O ouro vindo dessa Índia estranha não chegava para secar as fontes de pranto e os rios de sangue que corriam misturados no caminho de tão alta glória.

Povo descobridor

Há uma fronteira intransponível entre o povo descobridor e o povo conquistador. O primeiro é levado à descoberta pela inquietação e pela virtude sublime de criar. O último é impelido pelo orgulho e pelo espírito de dominação que afunda as suas raízes nas regiões sombrias do sadismo. Temos exemplos flagrantes desta atávica aberração nos nossos dias.

Fomos um povo criador. Não recebemos, demos. Se não conservámos o fruto das nossas descobertas foi por não possuirmos a vitalidade guerreira que acaba por afogar em sangue os mais vastos impérios.

Lançámo-nos na aventura pelo amor do desconhecido. Não para submeter povos. Fomos atrás dum sonho. Uma vez chegados ao porto da revelação desprendemos as nossas naus no mar do imprevisto levadas no vento duma perene inquietação.

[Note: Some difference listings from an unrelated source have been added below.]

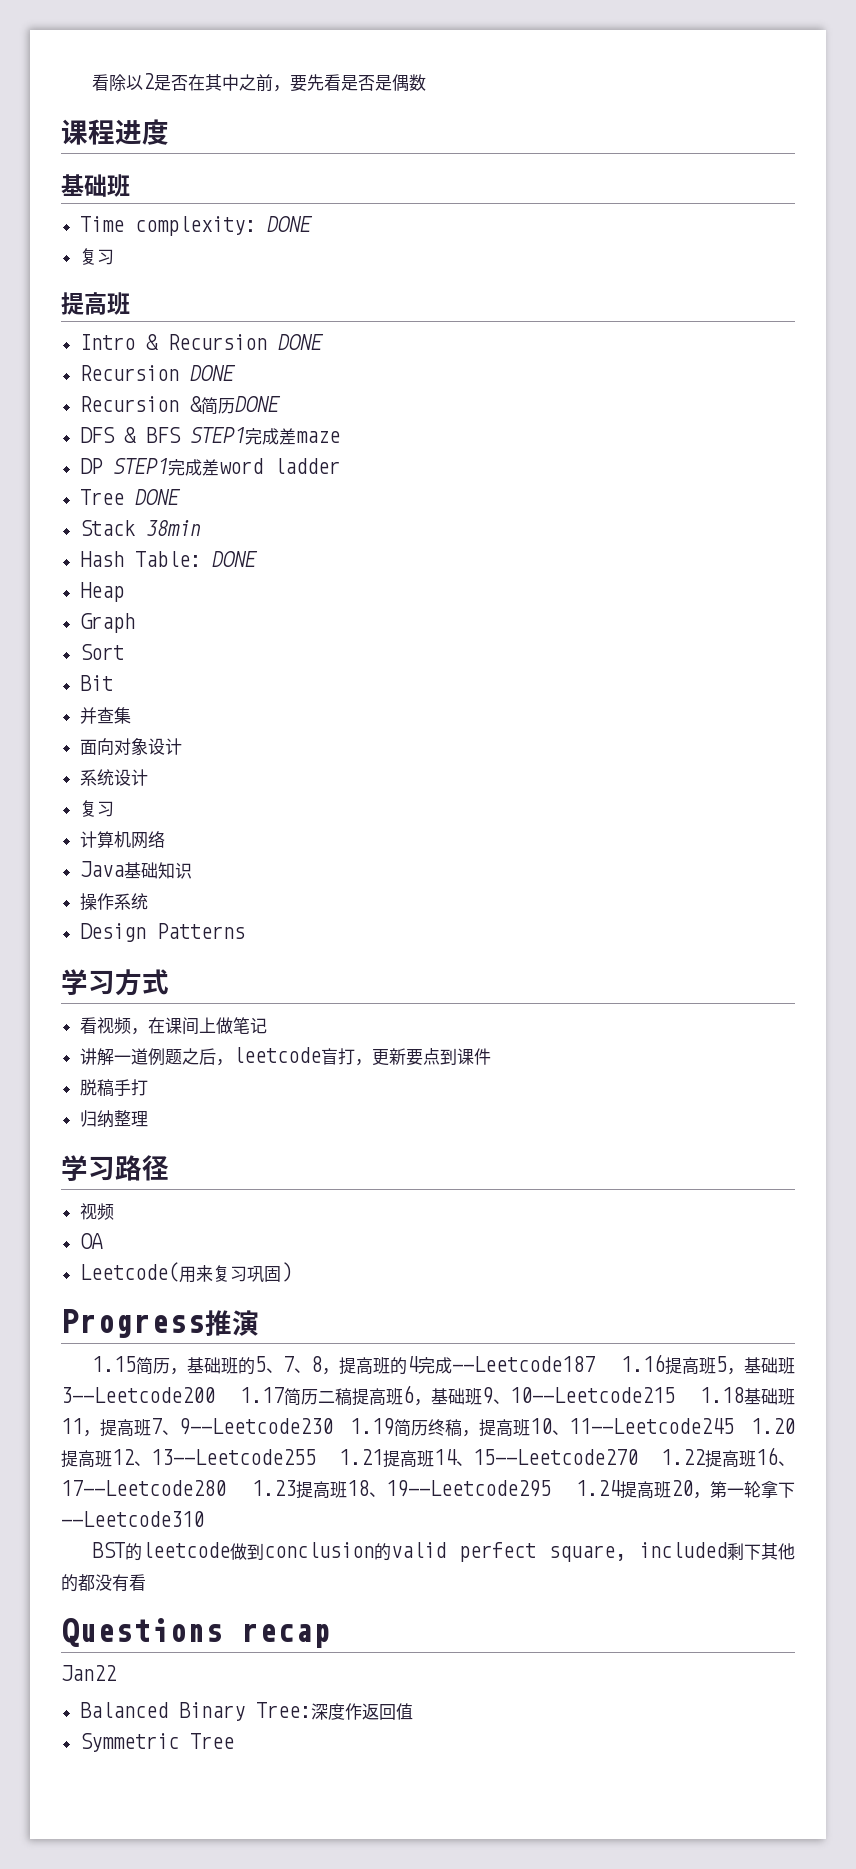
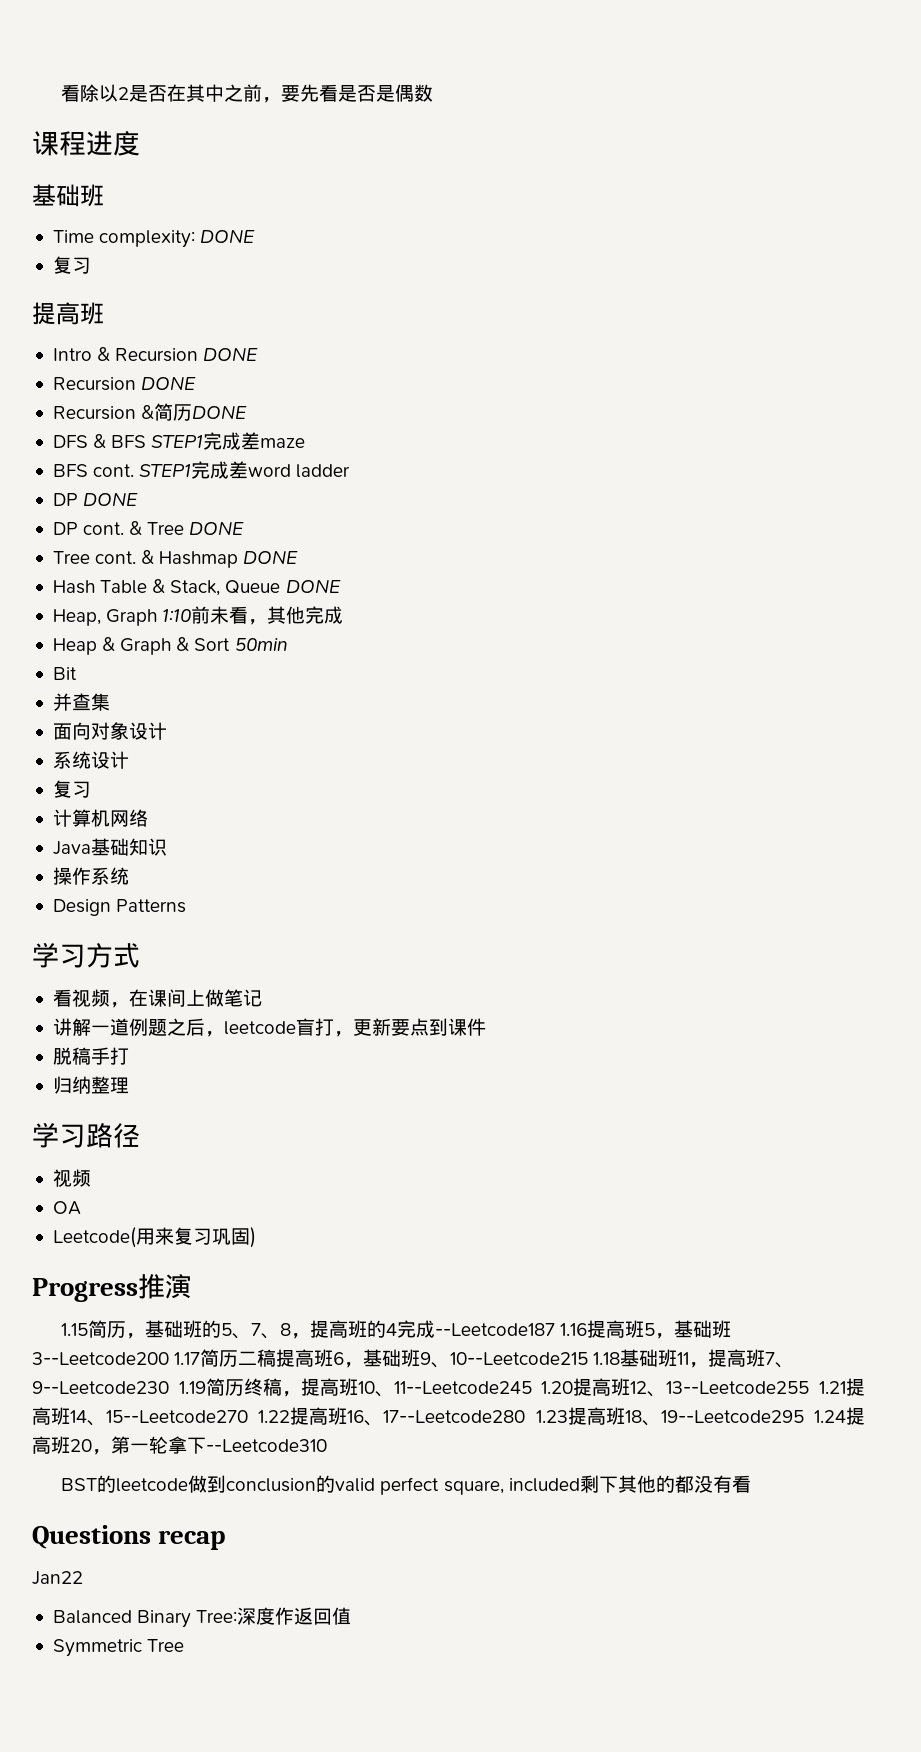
- DP STEP1完成差word ladder
+ BFS cont. STEP1完成差word ladder
- Tree DONE
- Stack 38min
- Hash Table: DONE
+ DP DONE
+ DP cont. & Tree DONE
+ Tree cont. & Hashmap DONE
+ Hash Table & Stack, Queue DONE
+ Heap, Graph 1:10前未看，其他完成
- Heap
- Graph
- Sort
+ Heap & Graph & Sort 50min

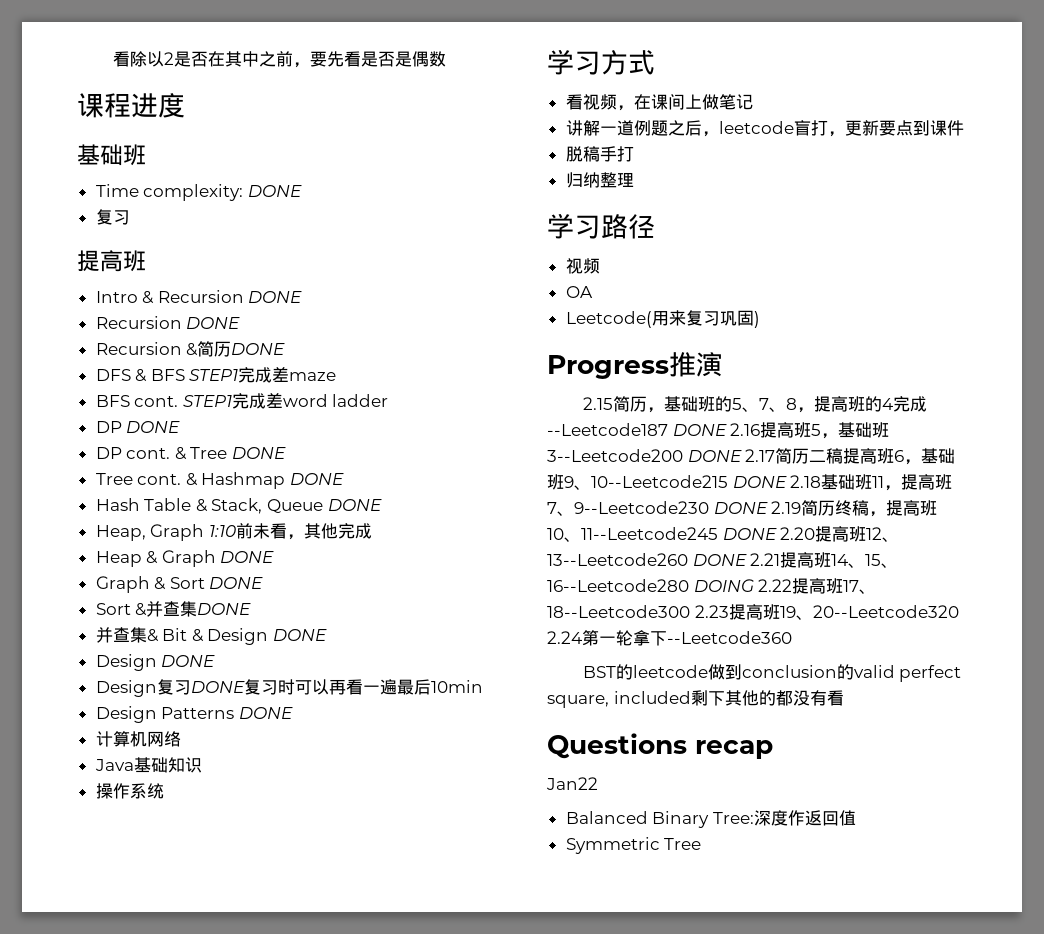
- Heap & Graph & Sort 50min
- Bit
- 并查集
- 面向对象设计
- 系统设计
- 复习
+ Heap & Graph DONE
+ Graph & Sort DONE
+ Sort &并查集DONE
+ 并查集& Bit & Design DONE
+ Design DONE
+ Design复习DONE复习时可以再看一遍最后10min
+ Design Patterns DONE
- Design Patterns
- 1.15简历，基础班的5、7、8，提高班的4完成--Leetcode187 1.16提高班5，基础班3--Leetcode200 1.17简历二稿提高班6，基础班9、10--Leetcode215 1.18基础班11，提高班7、9--Leetcode230 1.19简历终稿，提高班10、11--Leetcode245 1.20提高班12、13--Leetcode255 1.21提高班14、15--Leetcode270 1.22提高班16、17--Leetcode280 1.23提高班18、19--Leetcode295 1.24提高班20，第一轮拿下--Leetcode310
+ 2.15简历，基础班的5、7、8，提高班的4完成--Leetcode187 DONE 2.16提高班5，基础班3--Leetcode200 DONE 2.17简历二稿提高班6，基础班9、10--Leetcode215 DONE 2.18基础班11，提高班7、9--Leetcode230 DONE 2.19简历终稿，提高班10、11--Leetcode245 DONE 2.20提高班12、13--Leetcode260 DONE 2.21提高班14、15、16--Leetcode280 DOING 2.22提高班17、18--Leetcode300 2.23提高班19、20--Leetcode320 2.24第一轮拿下--Leetcode360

Essa ausência de crueldade bélica está ainda hoje bem vinculada nos nossos processos de colonização, de entre todos os mais humanos e pacíficos. Em relação ao mundo europeu Portugal tem a sua vida própria e mantem-se fiel à ética em que tradicionalmente se encontra elaborada a sociedade da casa lusitana.

Não sofremos quer a corrupção de princípios, quer a inversão de conceitos morais a que está submetido um mais quando o seu corpo é dilacerado pela guerra. Acreditamos no que acreditámos ontem. Temos a pureza dos que nunca sentiram na boca o gosto amargo da desgraça. O nosso povo não correu em hordas em degradante espectáculo apocalíptico a refugiar-se nos abrigos. O black-out jamais empenou o brilho das nossas estrelas. Os bombardeiros não tornaram em pó as pedras documentais dos nossos monumentos. Por isso a ingenuidade da nossa doçura meridional sobrevive naquele canto do mundo, como uma coisa limpa e desusada, debruçada na janela florida dum passado que contempla o resto do mundo com os olhos velados de melancolia.

Sobre Portugal pode-se afirmar paradoxalmente que é o menos europeu e ao mesmo tempo o mais europeu dos países europeus. Porquê? Devido a fenómenos exteriores que fizeram a Europa participar da terrível convulsão que abalou o mundo nestes últimos tempos. O contraste vem de fora e sempre estabelecido na medida em que as transmutações vestem a Europa de novas epidermes. Porquê? Dizíamos. Portugal é o país menos europeu em relação à Europa moderna destituída das suas tradicionais instituições. Mas é ainda nessa qualidade que ele é o país mais europeu da Europa, pois é, dentro daquele continente o último reduto da ética e espírito humanístico que foram apanágio da velha civilização europeia». (fim de citação)

Salazar teria gostado. E eventualmente desejado enfileirar Natália na sua lista de ideólogos (salvo seja!). É de facto estranho que a escritora, tão precoce na sua crítica aos Estados Unidos, mantivesse ainda uma visão assim contrastantemente naïve da História de Portugal. Especialmente tendo em conta que, muito antes de 1950, já um significativo número de intelectuais portugueses se purgara de uma encenação tão beatífica da nossa epopeia dos descobrimentos que, aliás, a simples leitura das crónicas de Zurara desde logo desautoriza.

De qualquer modo, diante daquele microfone ela tinha em mente a «colónia lusíada», como então soía chamar-se, e era preciso dar ânimo a essa comunidade a acumular diariamente complexos no confronto entre a cultura anglo-saxónica dominante e a sua, que a levara à emigração.

Natália, tão jovem ainda, e já a lançar-se na retórica barroca que sempre revestiu a sua prosa, embalada em rasgos arrebatados de palavra empolgante, sua marca com os anos tornada inconfundível. Já aí estava, além disso, igualmente clara a sua alma nietzschiana. Pregava corações ao alto! Porque os portugueses afinal eram europeus e por isso, segundo ela, melhores do que os americanos. E, mesmo na Europa, não eram simplesmente europeus, eram super-homens.